### Description of the task:
Reproduce each line of the following material exactly, omitting the images.
####
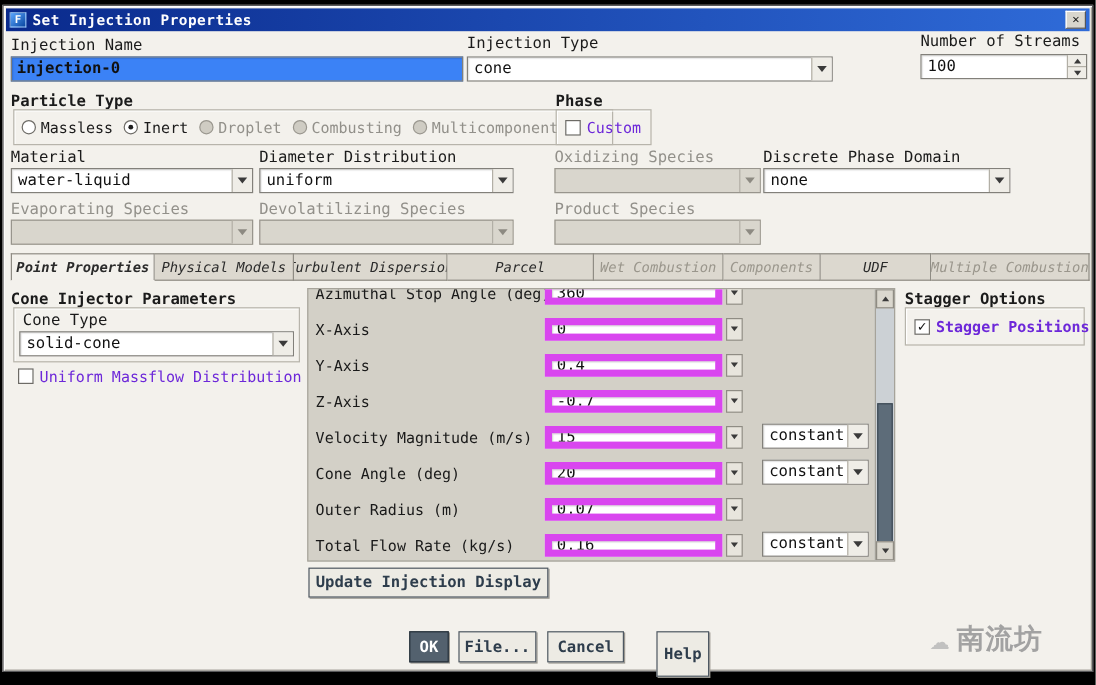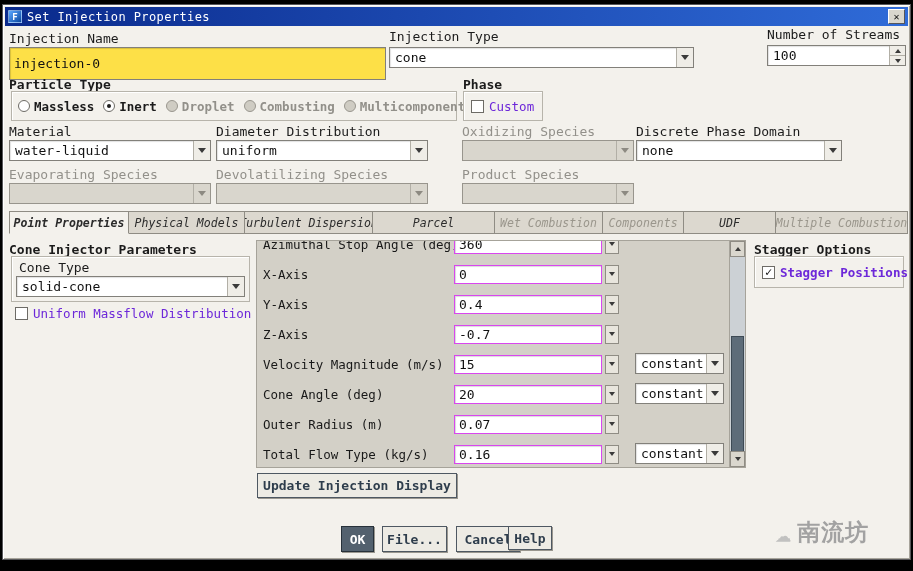"Set Injection Properties" .title { font-weight: normal -> bold }
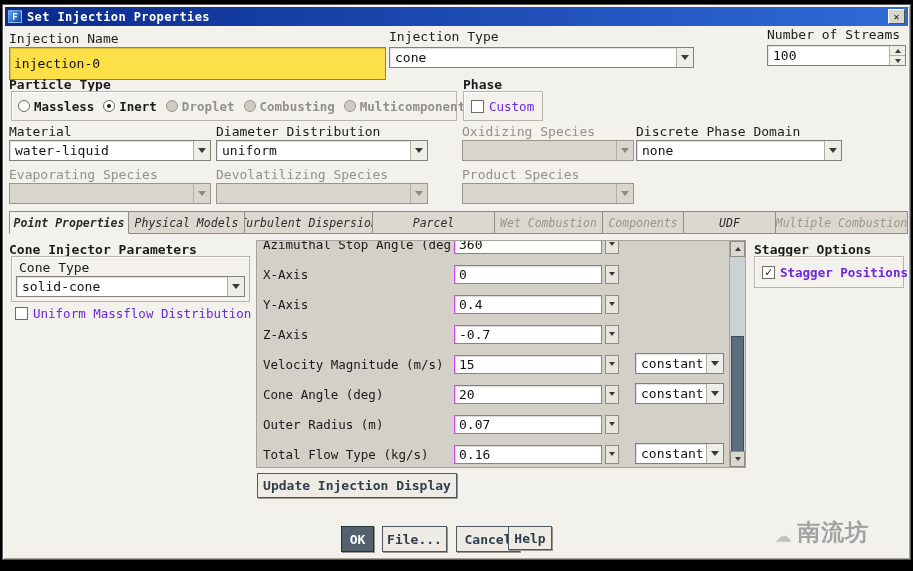"injection-0" .field { background: #fde047 -> #3b82f6; font-weight: none -> bold; height: 33px -> 21px }
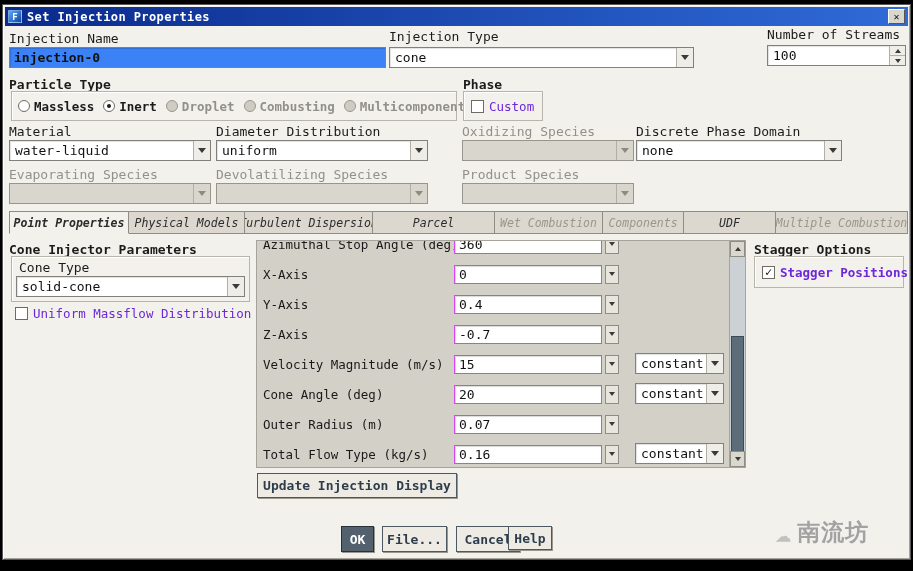"Massless" div.framebox { font-weight: bold -> none; width: 446px -> 500px }
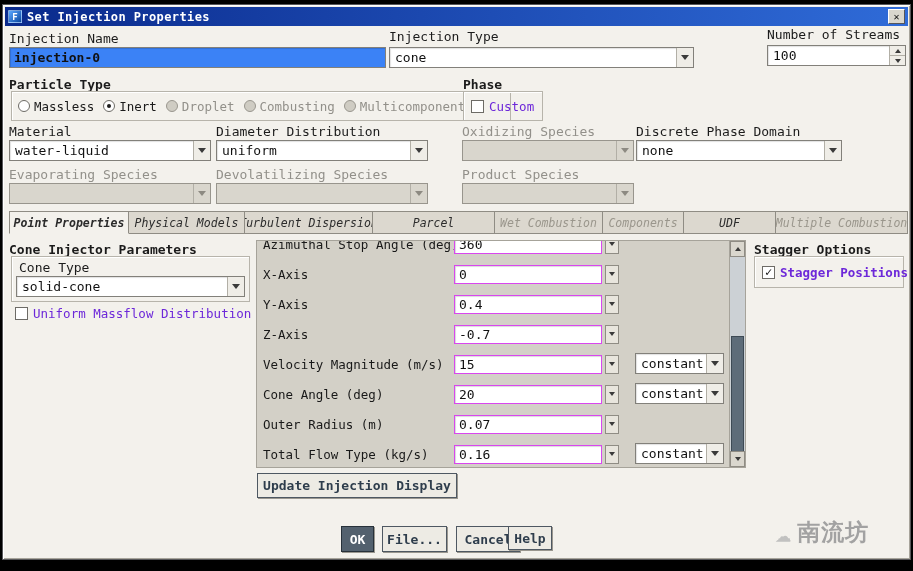"360" .prow .rinput { border: 1px solid #d946ef -> 6px solid #d946ef }
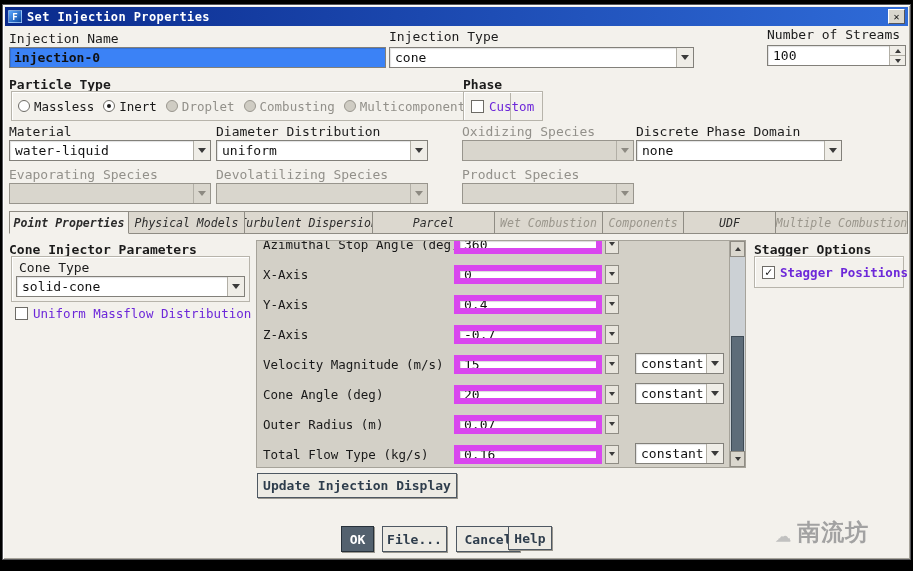"Total Flow Type (kg/s)" span.rlabel { text: Type -> Rate }
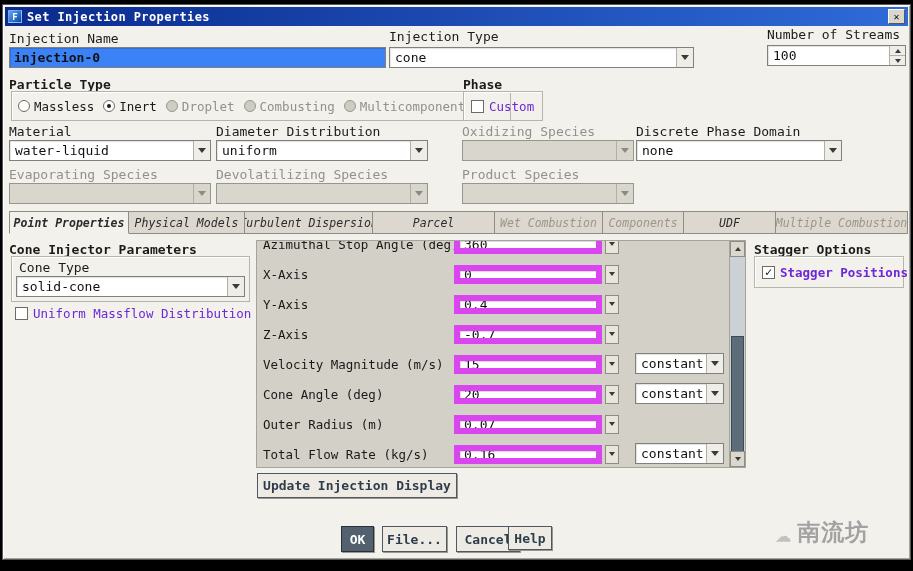"Help" div.btn { height: 24px -> 38px; left: 505px -> 544px }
####
### The answer:
"Set Injection Properties" .title { font-weight: normal -> bold }
"injection-0" .field { background: #fde047 -> #3b82f6; font-weight: none -> bold; height: 33px -> 21px }
"Massless" div.framebox { font-weight: bold -> none; width: 446px -> 500px }
"360" .prow .rinput { border: 1px solid #d946ef -> 6px solid #d946ef }
"Total Flow Type (kg/s)" span.rlabel { text: Type -> Rate }
"Help" div.btn { height: 24px -> 38px; left: 505px -> 544px }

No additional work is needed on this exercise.